Bug#522776: debian-policy: mandate existence of a standardised UTF-8 locale

To: Steve Langasek <vorlon@debian.org>, 522776@bugs.debian.org
Cc: Thorsten Glaser <tg@mirbsd.de>
Subject: Bug#522776: debian-policy: mandate existence of a standardised UTF-8 locale
From: Roger Leigh <rleigh@codelibre.net>
Date: Mon, 6 Apr 2009 22:52:26 +0100
Message-id: <[🔎] 20090406215226.GB18298@codelibre.net>
Reply-to: Roger Leigh <rleigh@codelibre.net>, 522776@bugs.debian.org
In-reply-to: <[🔎] 20090406180917.GA23092@dario.dodds.net>
References: <[🔎] 20090406120655.27815.2545.reportbug@lenny.mirbsd.org> <[🔎] 49DA0B6A.7060107@debian.org> <[🔎] Pine.BSM.4.64L.0904061727410.28766@herc.mirbsd.org> <[🔎] 20090406180917.GA23092@dario.dodds.net>

On Mon, Apr 06, 2009 at 11:09:17AM -0700, Steve Langasek wrote:
> On Mon, Apr 06, 2009 at 05:33:35PM +0000, Thorsten Glaser wrote:
> > > If you need a specific locale (as seems from "mksh", not
> > > sure if it is a bug in that program), you need to set it.
> 
> > You can only set a locale on a glibc-based system if it’s
> > installed beforehand, which root needs to do.
> 
> You can build-depend on the locales package and generate the locales you
> want locally, using LOCPATH to reference them.  There's no need for Debian
> to guarantee the presence of a particular locale ahead of time -
> particularly one that isn't actually useful to end users, as C.UTF-8 would
> be.

I think that it would be very useful, I'll detail why below.
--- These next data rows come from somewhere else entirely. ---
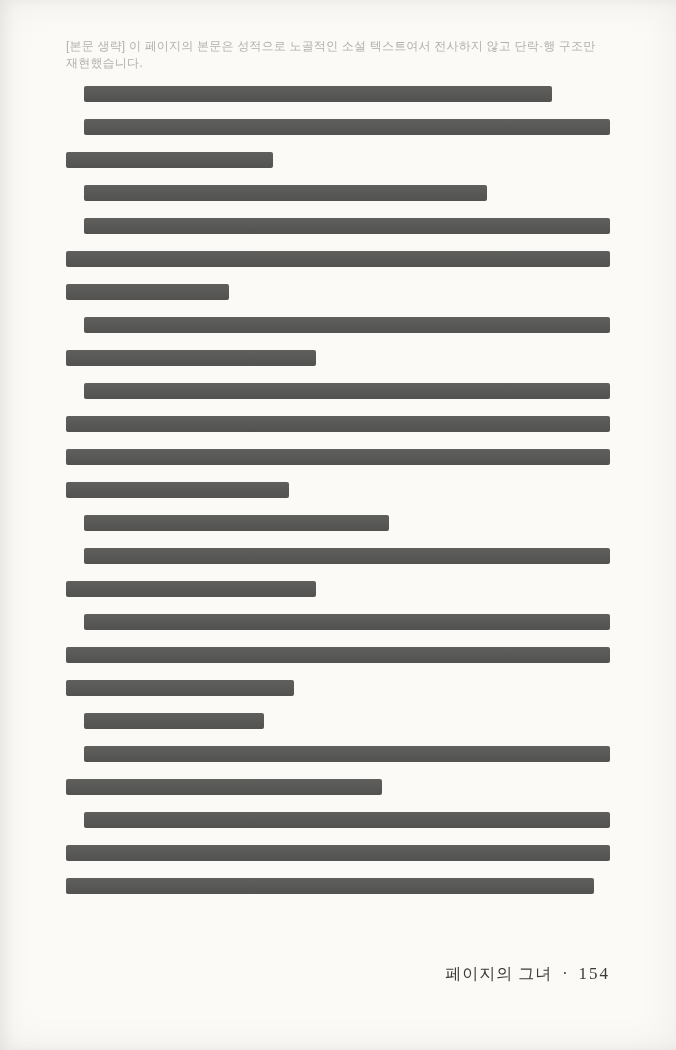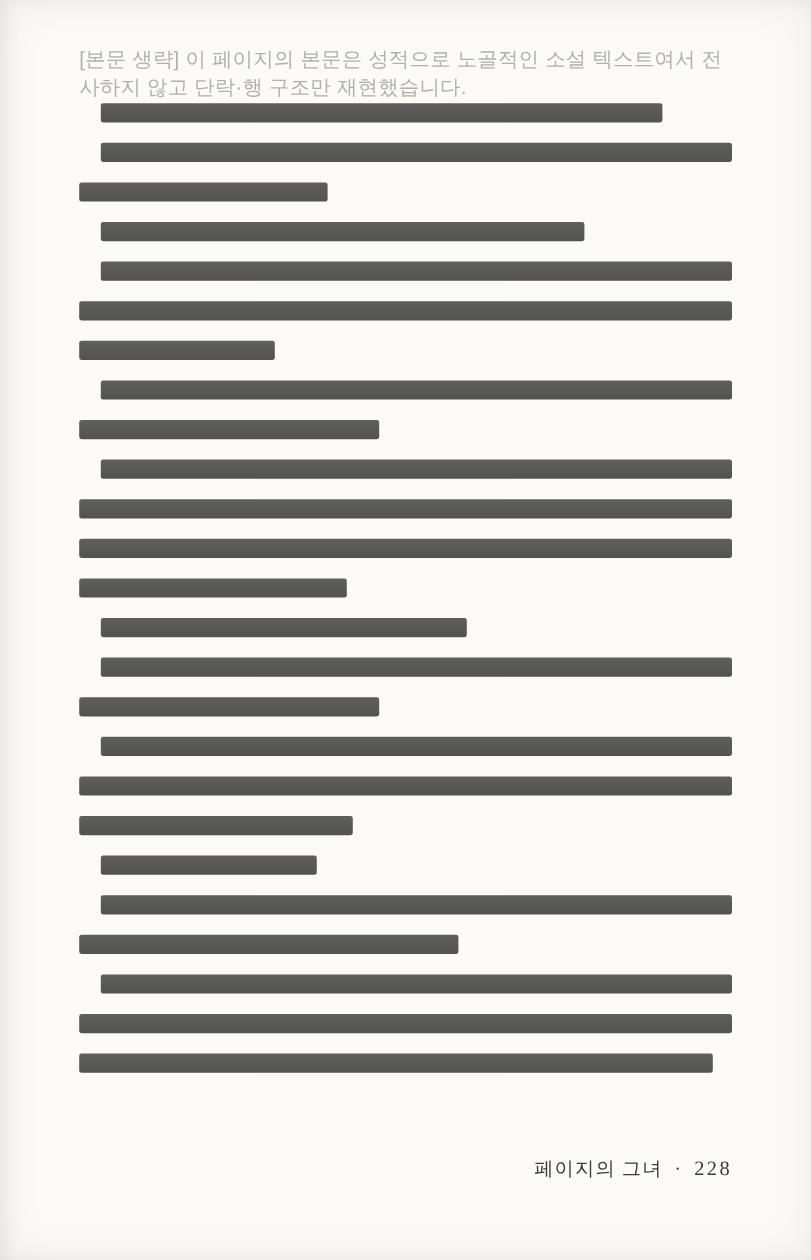--- a/index.html
+++ b/index.html
@@ -16,21 +16,21 @@
     background: #fbfaf7;
     box-shadow: inset 0 0 40px rgba(0,0,0,0.06), inset 6px 0 12px rgba(0,0,0,0.05);
     overflow: hidden;
   }
   .redaction-note {
     position: absolute;
     left: 66px;
     top: 38px;
     right: 66px;
     font-family: "Liberation Sans", sans-serif;
-    font-size: 17px;
+    font-size: 12px;
     color: #b3b0ab;
     letter-spacing: 0.2px;
   }
   .text-block {
     position: absolute;
     left: 66px;
     top: 86px;
     width: 544px;
   }
   .para {
@@ -119,16 +119,16 @@
         <div class="redacted-line" style="width: 58%;"></div>
       </div>
       <div class="para">
         <div class="redacted-line first"></div>
         <div class="redacted-line"></div>
         <div class="redacted-line" style="width: 97%;"></div>
       </div>
     </div>
 
   <div class="footer">
-    <span>페이지의 그녀</span><span class="sep">·</span><span class="page-num">228</span>
+    <span>페이지의 그녀</span><span class="sep">·</span><span class="page-num">154</span>
   </div>
 
 </div>
 
 </body></html>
The GCC toolchain has, for some time now, been using UTF-8 as the
internal representation for narrow strings (-fexec-charset).  It has
also been using UTF-8 as the default input encoding for C source code
(-finput-charset).  This means that unless you take any special
measures, your program will be outputting UTF-8 strings for all file
and terminal I/O.  Of course, this is backward compatible with ASCII,
and is also transcoded automatically when in a non-UTF-8 locale.  I've
attached a trivial example.  Just to be clear: this handling is
completely built into GCC and libc, and is completely transparent.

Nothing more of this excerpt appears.